Nothing but the pictures should be left out when the entries below are duplicated.

--- START ---

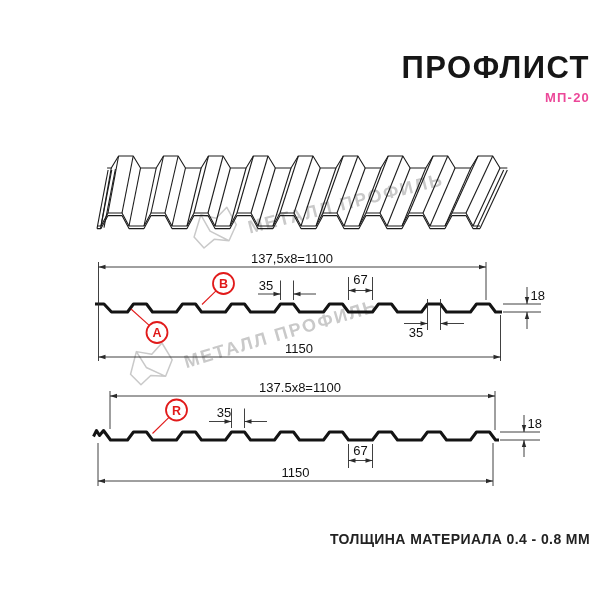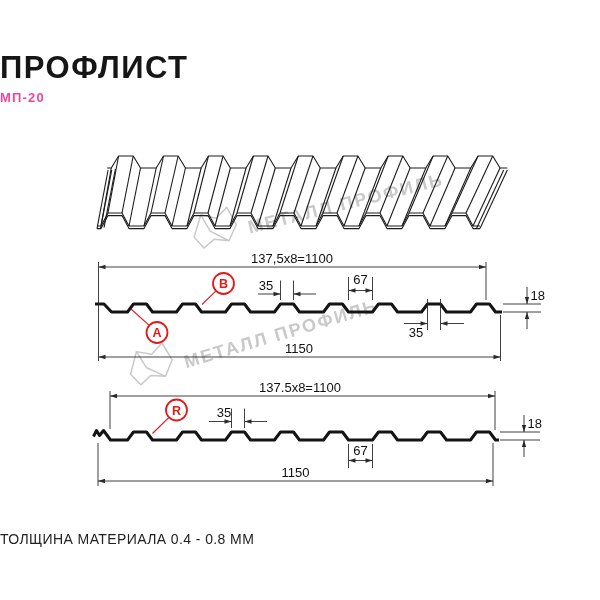"ПРОФЛИСТ" .abs { text-align: left -> right }
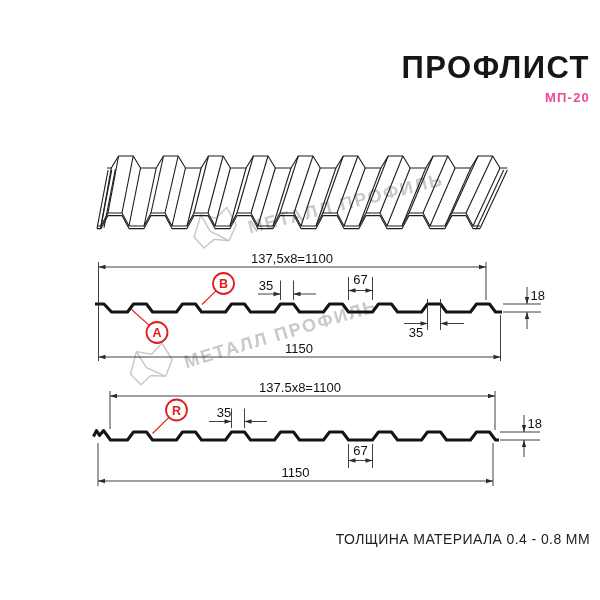"ТОЛЩИНА МАТЕРИАЛА 0.4 - 0.8" .footer { font-weight: 400 -> 700 }
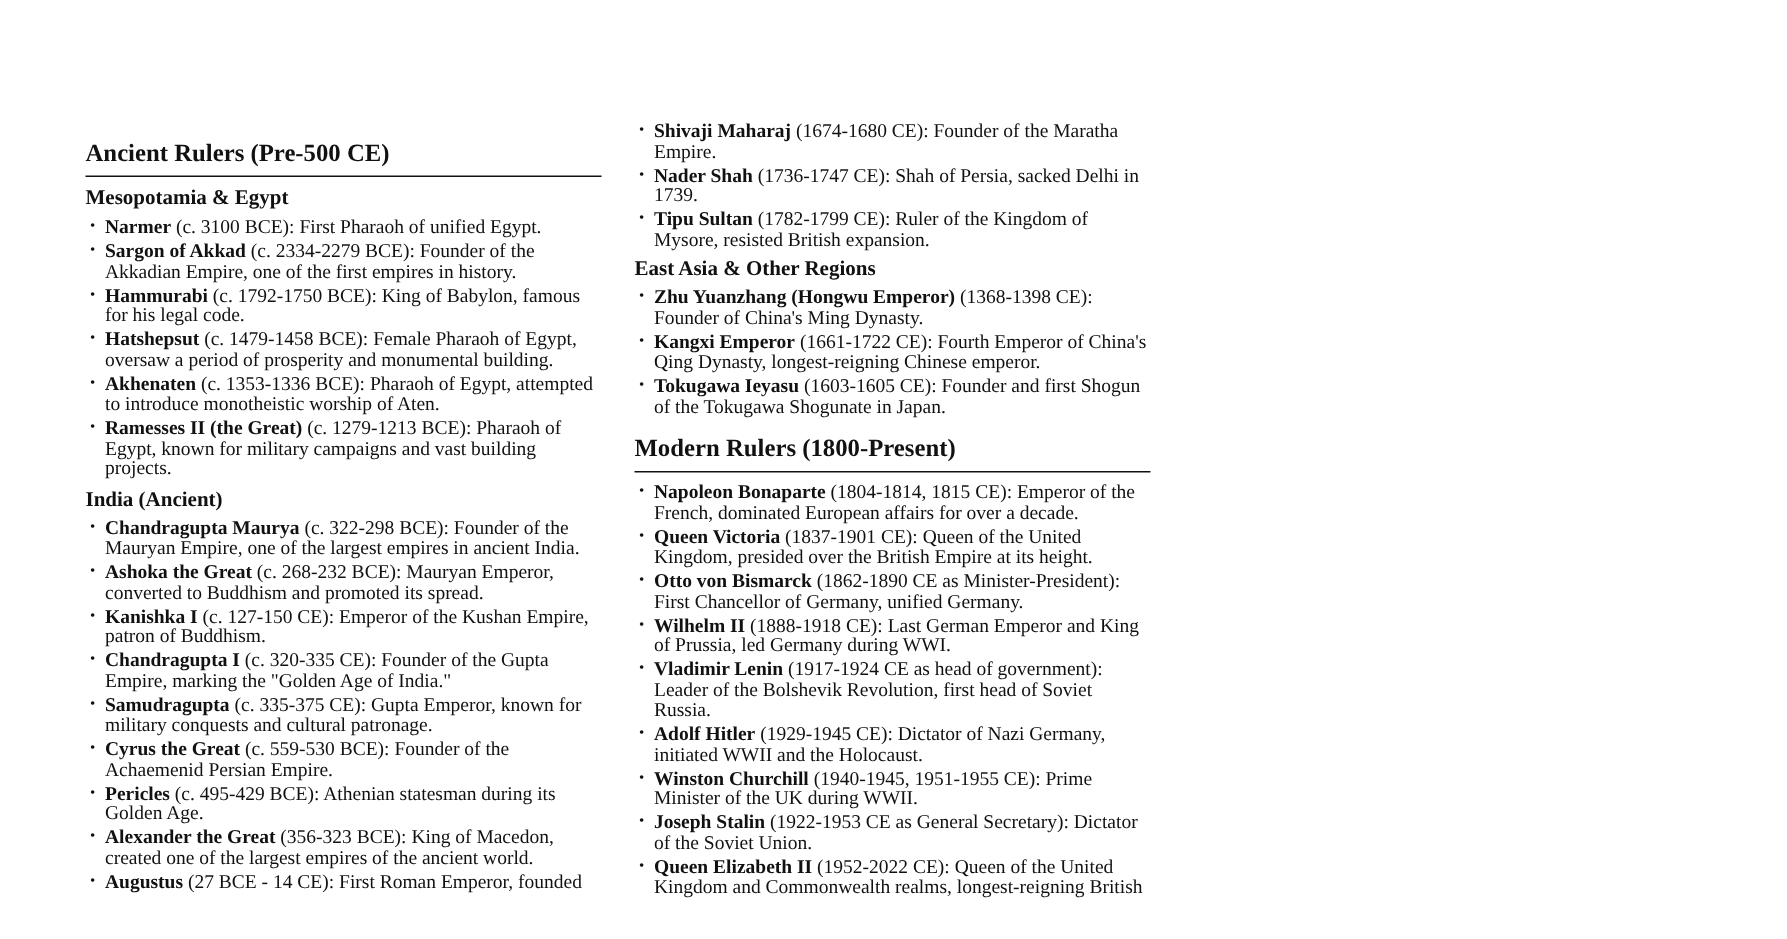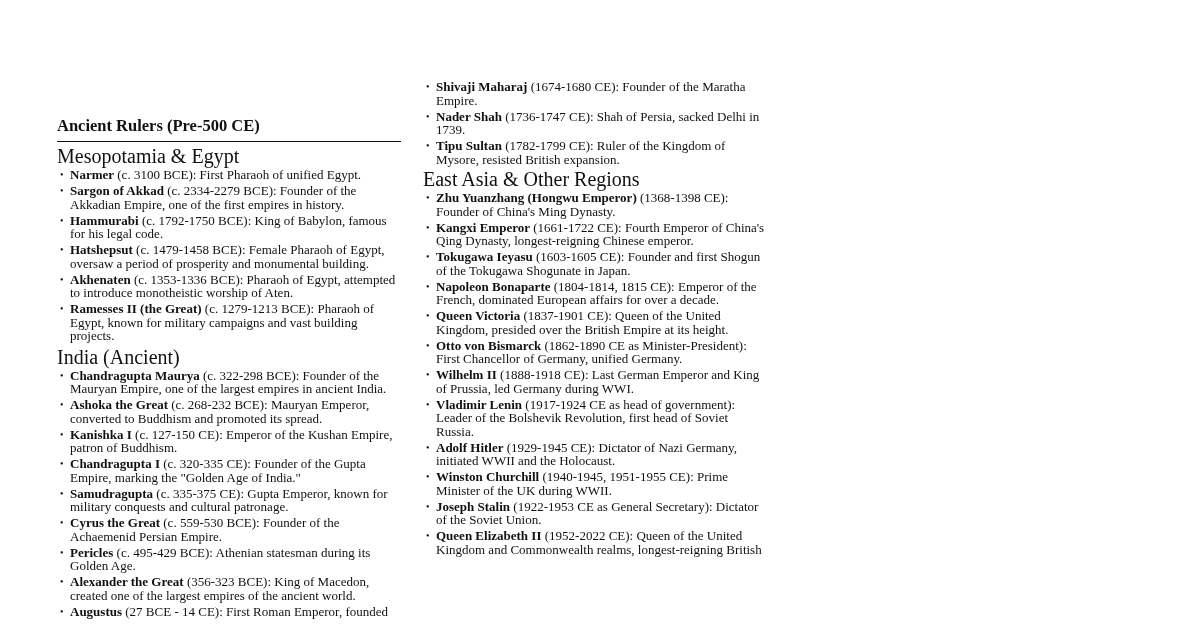"Ancient Rulers (Pre-500 CE)" #col1 { margin-top: 24px -> none }
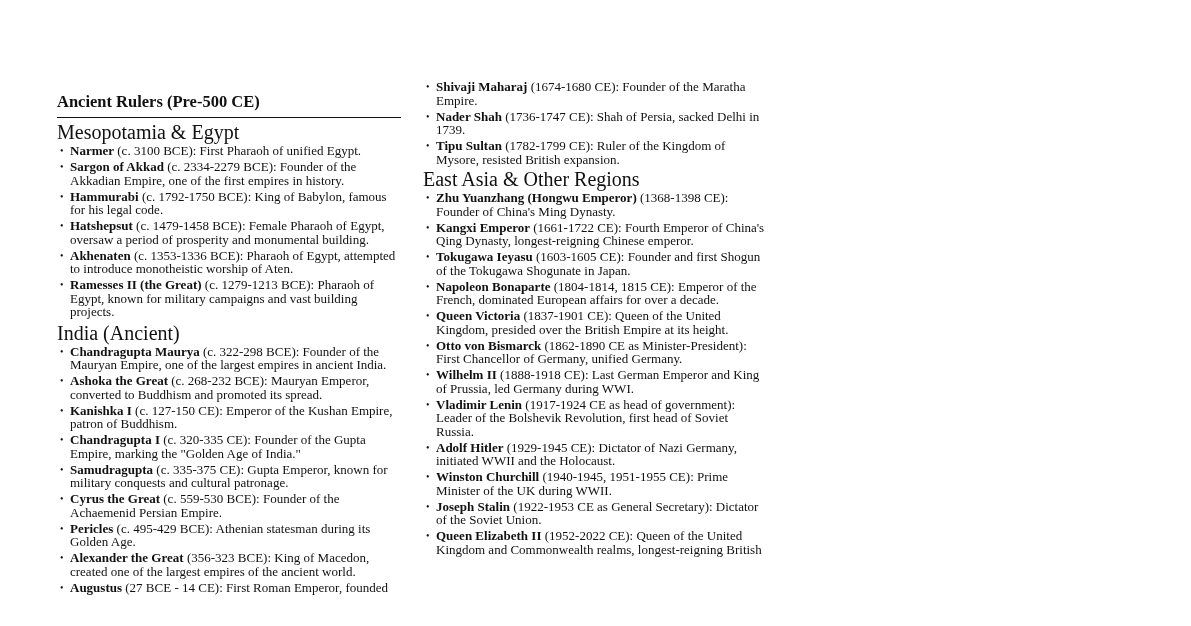"Mesopotamia & Egypt" h3 { font-size: 20px -> 14px; font-weight: normal -> bold }
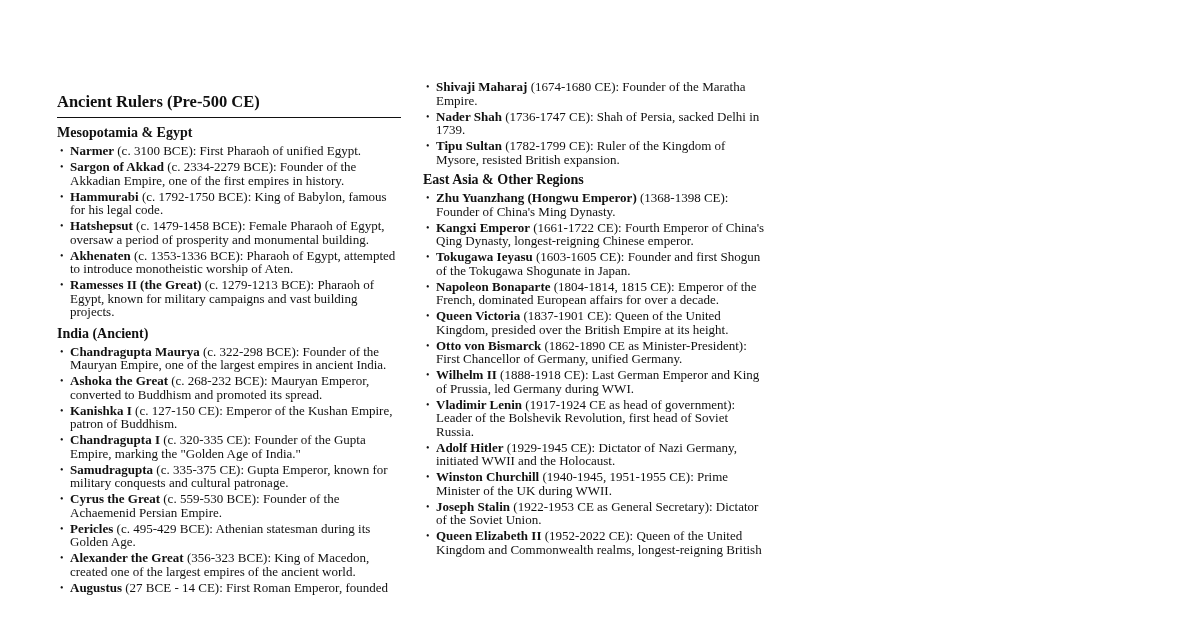"Modern Rulers (1800-Present)" h2 { html: none -> <h2>Modern Rulers (1800-Present)</h2> }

--- END ---

Response below »
"ПРОФЛИСТ" .abs { text-align: left -> right }
"ТОЛЩИНА МАТЕРИАЛА 0.4 - 0.8" .footer { font-weight: 400 -> 700 }
"Ancient Rulers (Pre-500 CE)" #col1 { margin-top: 24px -> none }
"Mesopotamia & Egypt" h3 { font-size: 20px -> 14px; font-weight: normal -> bold }
"Modern Rulers (1800-Present)" h2 { html: none -> <h2>Modern Rulers (1800-Present)</h2> }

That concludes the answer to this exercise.